Aan de andere kant van het continuüm zouden de disciplines zijn die kennis gebruiken om actuele problemen op te lossen, dit onderzoek wordt toegepast sociaal onderzoek genoemd. Maatschappelijk werkers bedenken hun eigen onderzoeksmethoden en -technieken om mensen te helpen persoonlijke en groepsproblemen op te lossen, en de resulterende toepassingen dragen bij aan onze bestaande kennis.

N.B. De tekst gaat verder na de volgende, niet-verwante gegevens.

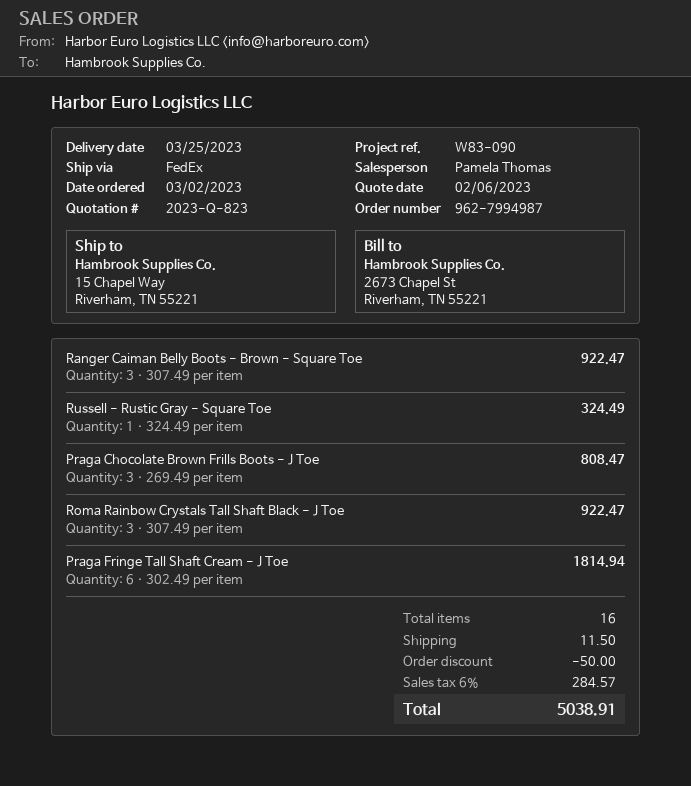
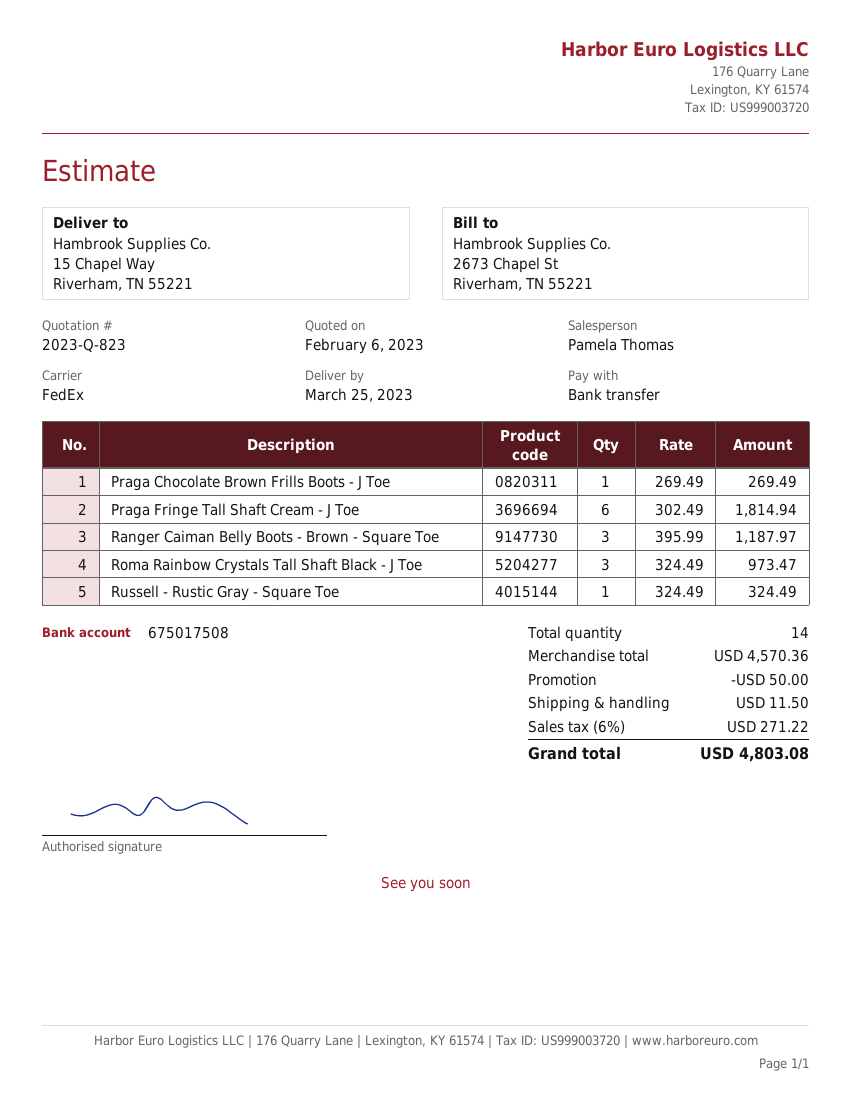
Ranger Caiman Belly Boots - Brown - Square Toe: 3 x 307.49 = 922.47 -> 3 x 395.99 = 1187.97
Praga Chocolate Brown Frills Boots - J Toe: 3 x 269.49 = 808.47 -> 1 x 269.49 = 269.49
Roma Rainbow Crystals Tall Shaft Black - J Toe: 3 x 307.49 = 922.47 -> 3 x 324.49 = 973.47
total quantity: 16 -> 14
tax: 6% = 284.57 -> 6% = 271.22
total: 5038.91 -> 4803.08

Toegepast sociaal onderzoek kan de vorm aannemen van beschrijvend onderzoek, survey-onderzoek, analytisch of evaluatieonderzoek, zoals systematische pogingen om de potentiële effecten van een voorgesteld sociaal programma of effecten van geplande verandering of een nieuwe benadering van management in een bedrijf te schatten.

5. Actiesociologie:

Actiesociologie is ook een vorm van toegepaste sociologie waarin de socioloog wordt gevraagd om deel te nemen aan het ontwikkelingsproces en essentiële sociale problemen actief aan te pakken. Het houdt zich rechtstreeks bezig met de oplossingen van de sociale problemen. Het vereist de betrokkenheid van de socioloog in alle stadia van ontwikkeling of de oplossingen van het probleem.

Dit betekent niet alleen dat we de oorzaak van het sociale probleem moeten achterhalen en het moeten verhelpen, maar ons moeten associëren met de diagnose van het probleem, de planning, uitvoering, monitoring en evaluatie van het programma dat is ontworpen om het probleem op te lossen. In India, een mooi voorbeeld van deze aanpak (actiesociologie) vinden we in het project van Sulabh International, gestart door een socioloog Bindeswar Pathak.

Er is tussenkomst nodig om de samenleving te verbeteren. Actiesociologie / actieonderzoek legt de nadruk op de socioloog niet alleen om als onderzoeker te werken, maar ook om de rol van een veranderingsagent op zich te nemen. Dergelijke veranderaars worden vaak gebruikt in lokale gemeenschappen, lokale instanties of in bedrijven als adviseurs. Ze werken als onderdeel van het veranderingsproces zelf.

Deze visie werd ondersteund door Herbert Gans (in Paul Felix Lazarsfeld et al., 1967). Hij schreef: 'Ik geloof dat de socioloog meer moet zijn dan een vrijstaand onderzoeker en dat hij meer direct moet deelnemen aan sociale actieprogramma's .... De socioloog kan helpen bij het ontwikkelen van de middelen die nodig zijn om de doelen te bereiken, dat wil zeggen door deel te nemen aan de ontwikkeling van actieprogramma's. Hier kan hij misschien zijn meest nuttige bijdrage leveren. '

Momenteel is er een sterke trend naar actiesociologie. Inderdaad, radicale sociologen stellen dat actiesociologie een sociologie van engagement is. Onlangs ontwikkelde de Franse socioloog Alain Touraine (1988) een radicaal nieuw theoretisch raamwerk dat bekend staat als actionalisme. Hij beweerde dat de socioloog een agent van verandering is, geen neutrale waarnemer. Hij heeft een aandeel in de conflicten in zijn of haar samenleving.

Als zodanig zou hij of zij de rol van een 'sociologische interventionist' moeten spelen waarin hij sociale veranderingsbewegingen moet bestuderen door er rechtstreeks aan deel te nemen. Deze actionalistische sociologie, zo geloofde Touraine, zal 'een sociologie van de samenleving vervangen door een sociologie van actoren'.